Smoke Exposure & Child & Adult Health
The interaction between children and their environments is a subject of significant interest to researchers in NYU Langone’s Division of General Pediatrics. Investigators working in this area include Michael L. Weitzman, MD, who studies the effect of smoking, prenatal and secondhand smoke exposure, and vaping on children and adults to assess the following:
- the air quality and health effects of secondhand hookah smoke exposure on children and adults living in homes in which a child and a nonsmoking adult live with a hookah smoker and another group where a child and adult live in a nonsmoking home
- the air quality and health effects of secondhand aerosol exposure on children and adults living in homes where e-cigarettes are used, homes where children live and cigarettes are smoked, and homes where children live and there is no smoking
The investigations involve collecting and analyzing various air quality and cardiopulmonary measures such as black carbon, particulate matter, and carbon monoxide. In addition, biological samples such as nasal mucosa, saliva, and urine are collected to assess changes in inflammatory markers and markers of future cardiovascular disease. For more information, contact firstname.lastname@example.org or 646-754-4897.
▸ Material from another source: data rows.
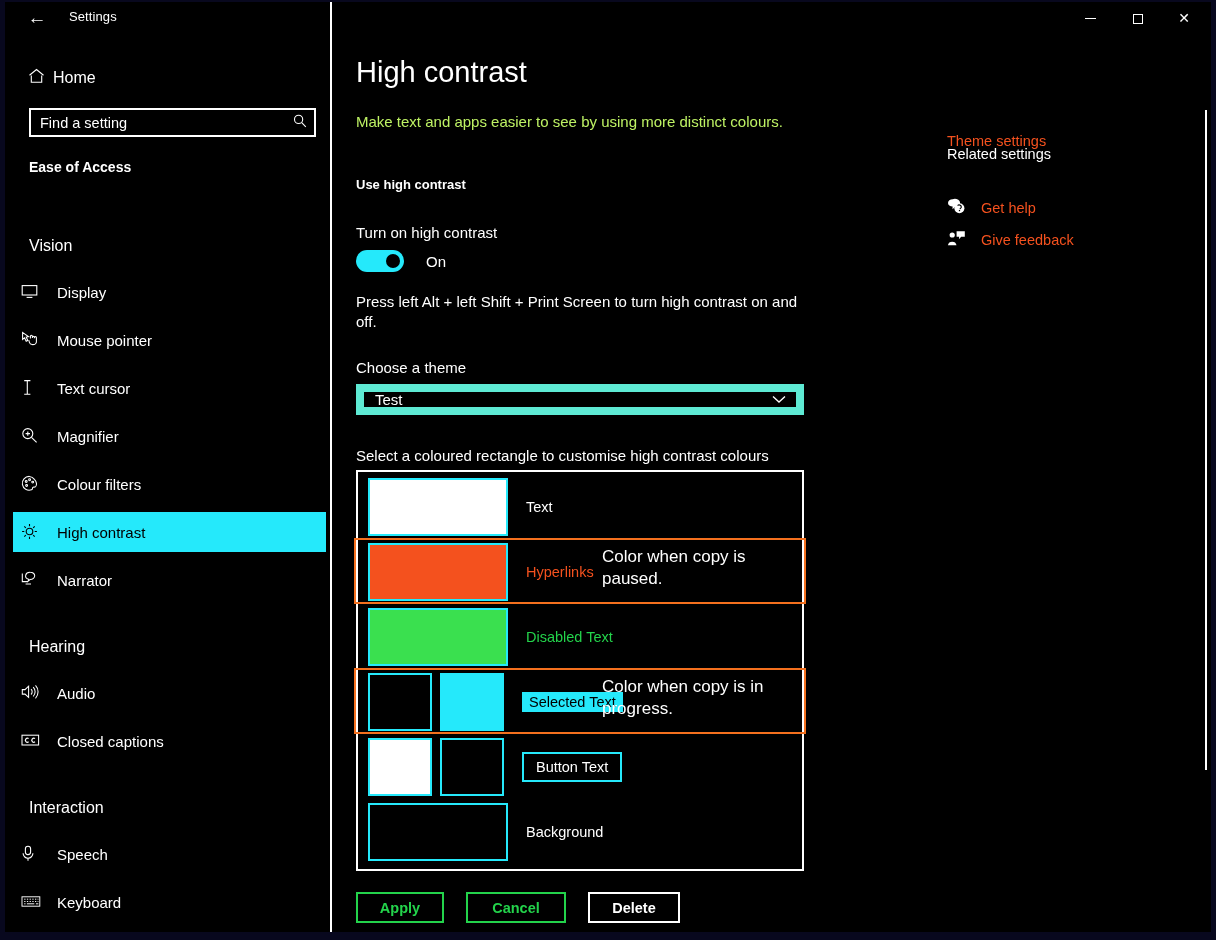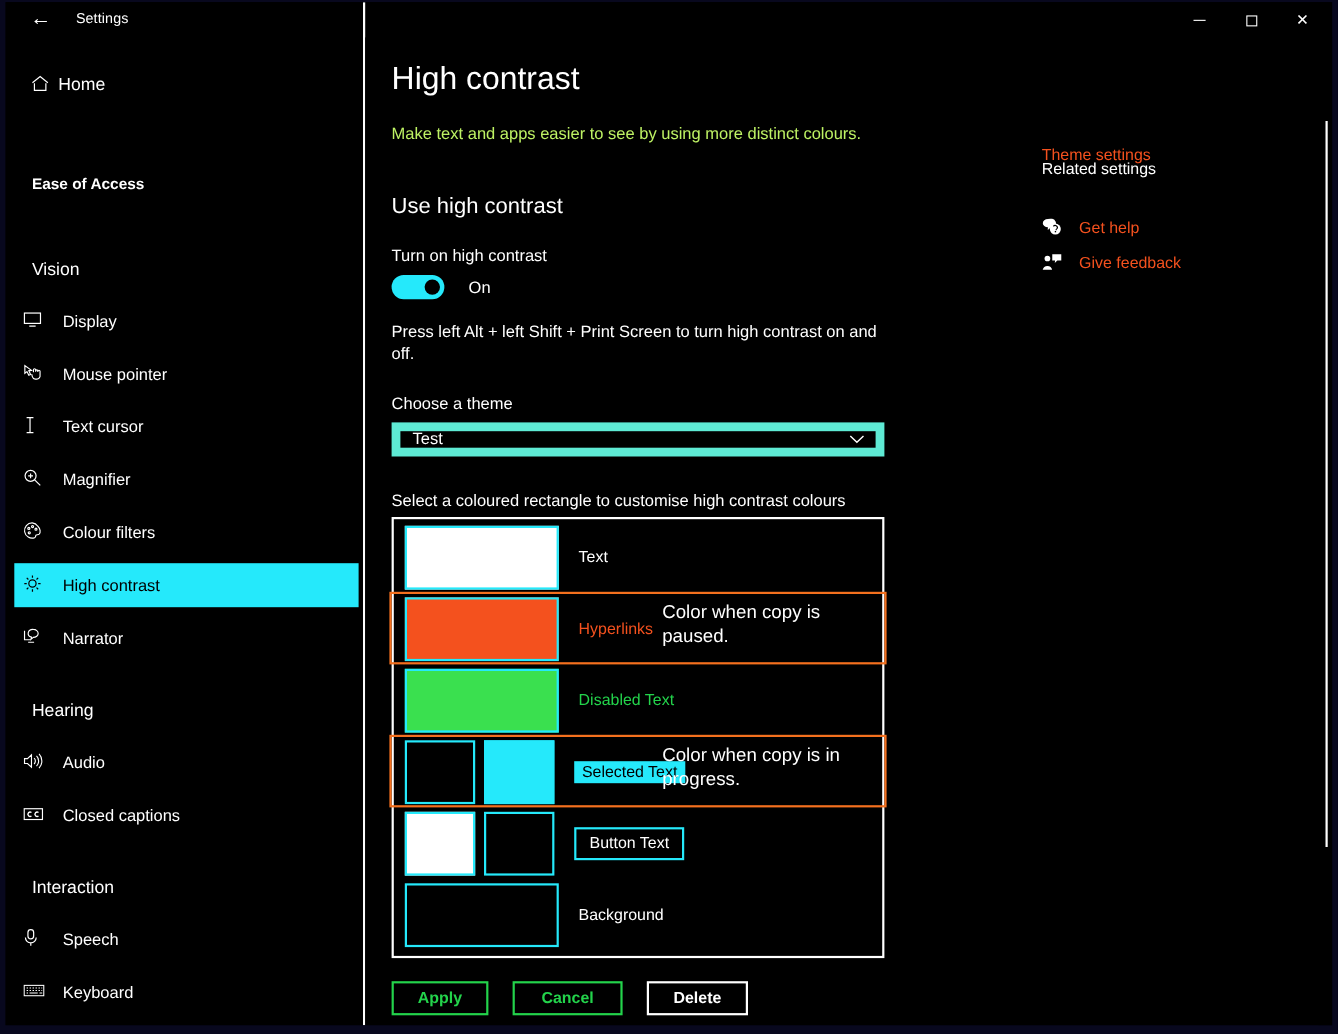--- a/index.html
+++ b/index.html
@@ -109,21 +109,21 @@
   .h1 {
     position: absolute; left: 24px; top: 22px;
     color: #ffffff; font-size: 29px; font-weight: normal;
   }
   .subtitle {
     position: absolute; left: 24px; top: 79px;
     color: #bef264; font-size: 15px;
   }
   .h2 {
     position: absolute; left: 24px; top: 143px;
-    color: #ffffff; font-size: 20px; font-weight: normal;
+    color: #ffffff; font-size: 13px; font-weight: bold;
   }
   .lbl-toggle {
     position: absolute; left: 24px; top: 190px;
     color: #ffffff; font-size: 15px;
   }
   .toggle-row {
     position: absolute; left: 24px; top: 216px;
     display: flex; align-items: center;
   }
   .toggle {
@@ -240,20 +240,29 @@
     <div class="nav-home">
       <span class="ic">
         <svg width="17" height="16" viewBox="0 0 17 16" fill="none" stroke="#fff" stroke-width="1.1">
           <path d="M1.5 7.2 L8.5 1.5 L15.5 7.2"></path>
           <path d="M3.3 7.6 L3.3 14.2 L13.7 14.2 L13.7 7.6"></path>
         </svg>
       </span>
       <span class="lb">Home</span>
     </div>
 
+    <div class="search-box">
+      <input class="txt" value="Find a setting" style="">
+      <span class="mag">
+        <svg width="14" height="14" viewBox="0 0 14 14" fill="none" stroke="#fff" stroke-width="1.1">
+          <circle cx="5.6" cy="5.4" r="4.1"></circle>
+              <path d="M8.7 8.6 L12.8 12.9"></path>
+        </svg>
+      </span>
+    </div>
 
     <div class="section-strong" style="top:125px">Ease of Access</div>
 
     <div class="group-head" style="top:203px">Vision</div>
 
     <div class="nav-item" style="top:238px">
       <span class="ic">
         <svg width="17" height="15" viewBox="0 0 17 15" fill="none" stroke="#fff" stroke-width="1.1">
               <rect x="1.2" y="1.6" width="14.6" height="9.4"></rect>
               <path d="M5.6 13.4 L11.4 13.4"></path>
Another study assesses the air quality in homes where cigarettes, e-cigarettes, or hookah is used. No measures of health effects are collected, and the homes do not all have children living in them. Because virtually no data exist on air quality in homes where hookahs are smoked (other than the one study that Dr. Weitzman and colleagues completed in the United Arab Emirates), this study was designed to collect relevant data in a more expeditious fashion. For more information, contact email@example.com or 646-754-4897.
Dr. Weitzman is also studying periodontal disease and the periodontal microbiome in individuals who smoke cigarettes or hookah or use e-cigarettes.
Numerous other epidemiologic studies are underway that utilize large national datasets, such as the National Health Interview Survey, the National Health and Nutrition Examination Survey, the National Youth Tobacco Survey, and the National Adult Tobacco Survey. These data are used to investigate issues such as the relationship of smoking to inflammation among individuals with depression; the body burden of heavy metals such as lead and cadmium among individuals who vape; the birth weight, mental health, and rates and severity of asthma of children who live in homes with adult vapers; and the transition from vaping to cigarette smoking of adolescents.